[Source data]
☆ ☆ ☆ ☆ ☆ ☆ ☆

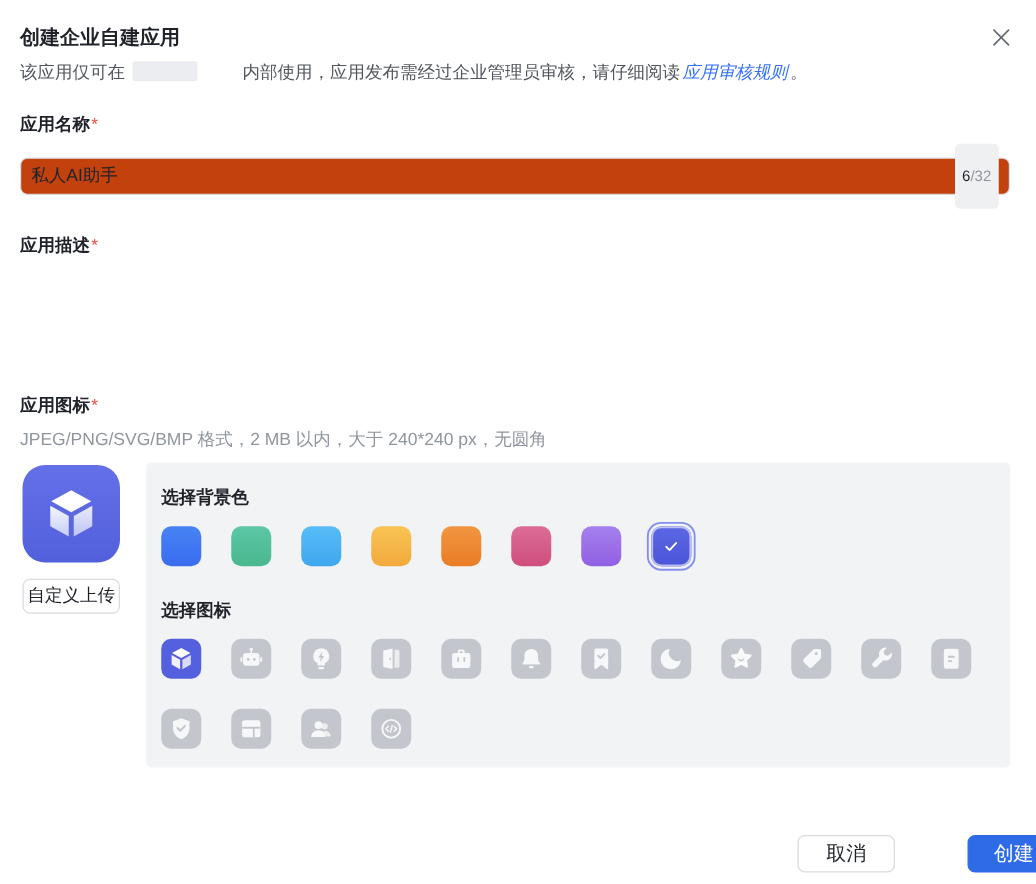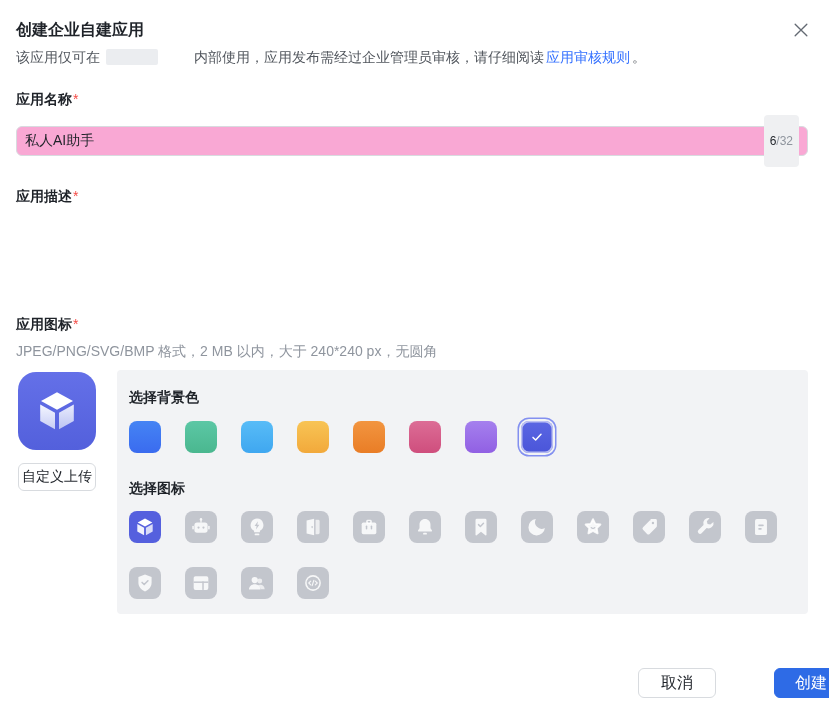--- a/index.html
+++ b/index.html
@@ -17,7 +17,7 @@
 
   .subtitle { position:absolute; left:16px; top:49px; font-size:14px; color:#51565d; white-space:nowrap; }
   .redacted { display:inline-block; width:52px; height:16px; background:#ebedf0; border-radius:2px; vertical-align:-3px; margin:0 36px 0 6px; }
-  .subtitle a { color:#3370ff; text-decoration:none; margin:0 2px; }
+  .subtitle a { color:#3370ff; text-decoration:none; margin:0 2px;font-style:italic; }
 
   .field-label { position:absolute; left:16px; font-size:14px; font-weight:700; color:#1f2329; }
   .req { color:#f54a45; font-weight:400; margin-left:1px; }

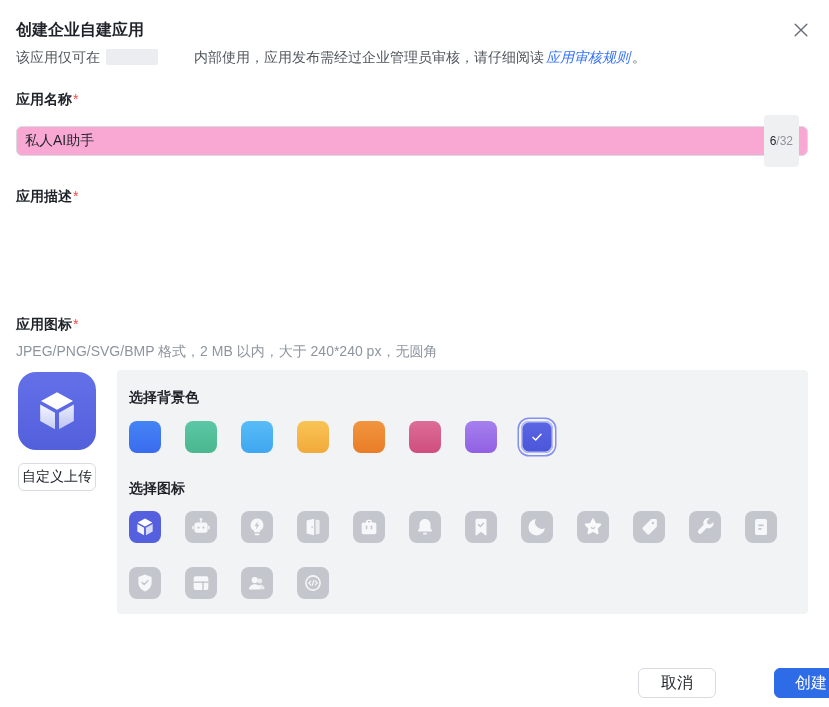--- a/index.html
+++ b/index.html
@@ -24,7 +24,7 @@
 
   .text-input {
     position:absolute; left:16px; width:792px; height:30px;
-    border:1px solid #d8dbdf; border-radius:6px; background:#f9a8d4;
+    border:1px solid #d8dbdf; border-radius:6px; background:#c2410c;
     display:flex; align-items:center; padding:0 8px;
   }
   .text-input .value { font-size:14px; color:#1f2329; flex:1; }

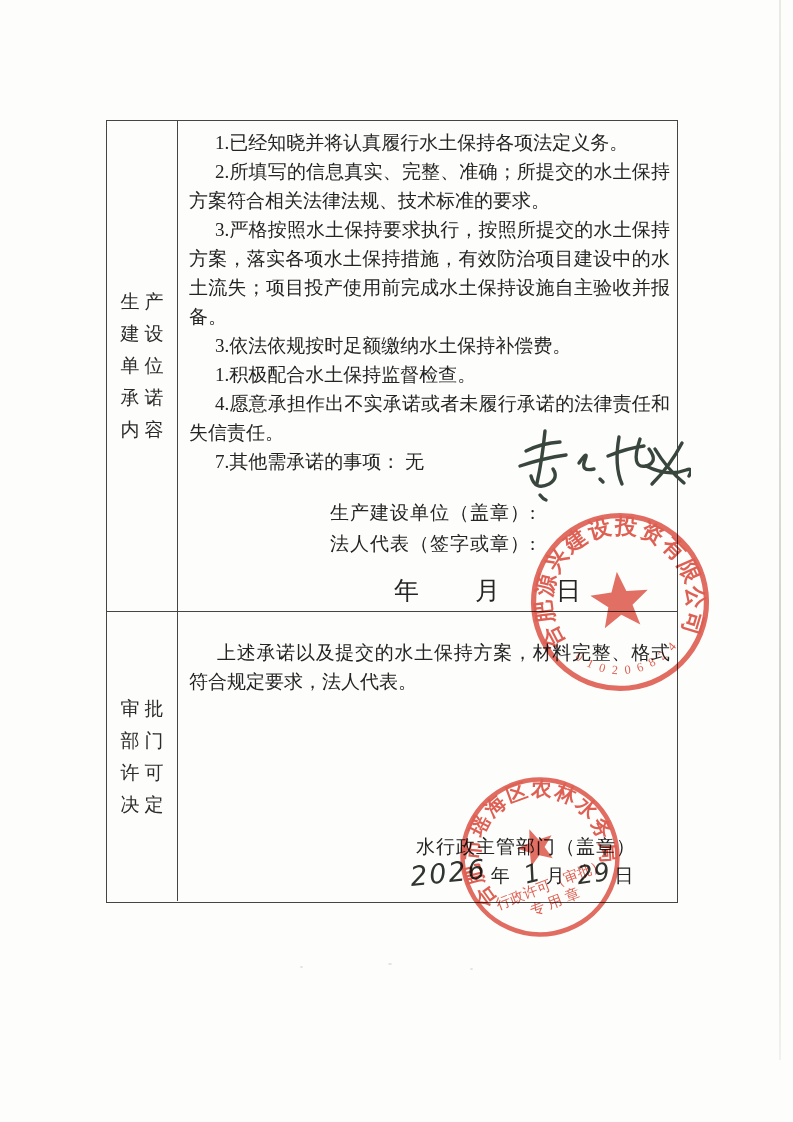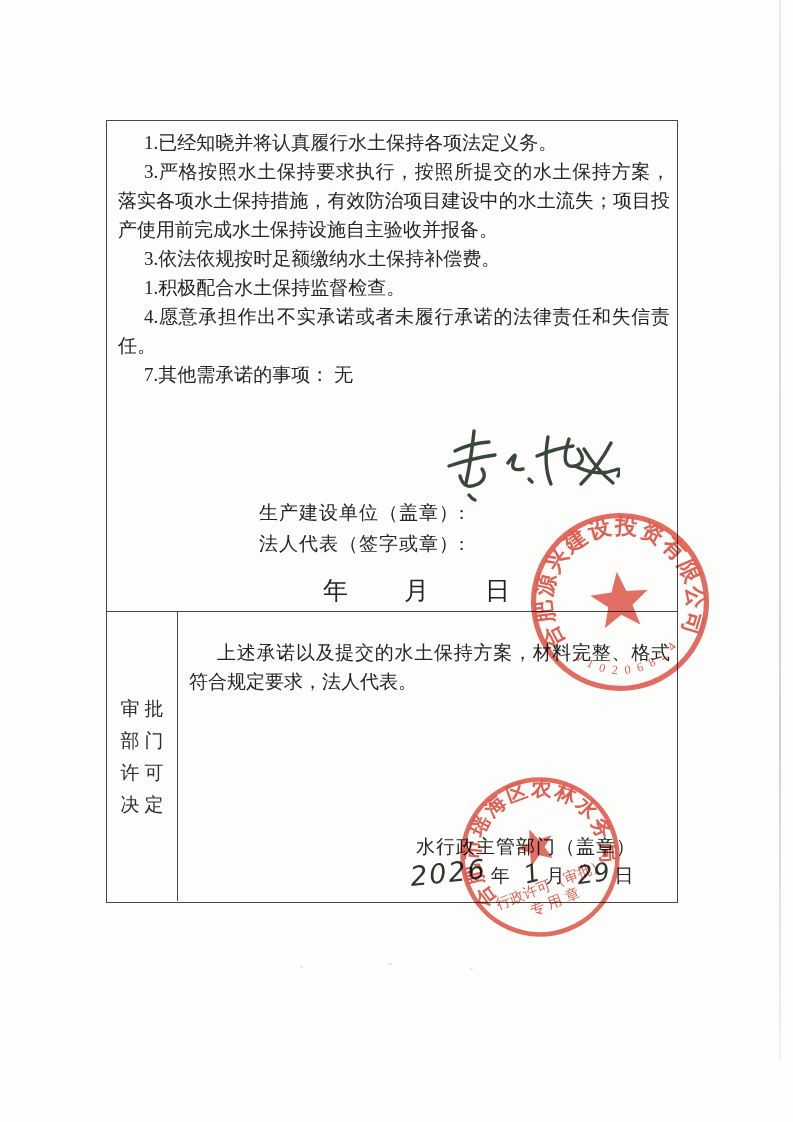--- a/index.html
+++ b/index.html
@@ -86,6 +86,7 @@
     <div class="row row-1">
       <div class="content-cell">
         <p>1.已经知晓并将认真履行水土保持各项法定义务。</p>
+        <p>2.所填写的信息真实、完整、准确；所提交的水土保持方案符合相关法律法规、技术标准的要求。</p>
         <p>3.严格按照水土保持要求执行，按照所提交的水土保持方案，落实各项水土保持措施，有效防治项目建设中的水土流失；项目投产使用前完成水土保持设施自主验收并报备。</p>
         <p>3.依法依规按时足额缴纳水土保持补偿费。</p>
         <p>1.积极配合水土保持监督检查。</p>

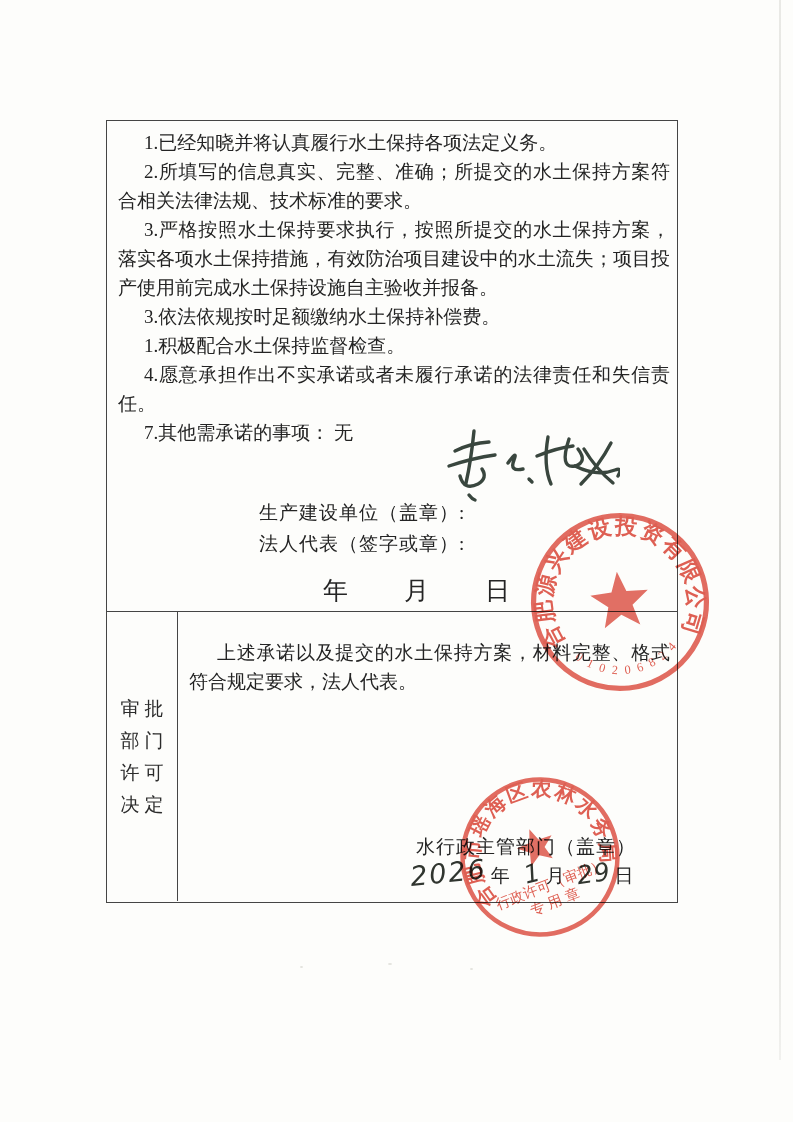--- a/index.html
+++ b/index.html
@@ -84,6 +84,13 @@
   <div class="form-table">
 
     <div class="row row-1">
+      <div class="label-cell">
+        <span>生产</span>
+        <span>建设</span>
+        <span>单位</span>
+        <span>承诺</span>
+        <span>内容</span>
+      </div>
       <div class="content-cell">
         <p>1.已经知晓并将认真履行水土保持各项法定义务。</p>
         <p>2.所填写的信息真实、完整、准确；所提交的水土保持方案符合相关法律法规、技术标准的要求。</p>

☆ ☆ ☆ ☆ ☆ ☆ ☆

▶ [Work request]: Please work out how many lines of the records contain "所提交的水土保持方案符合相关法律法规" and give only that number.

▶ [Output]: 2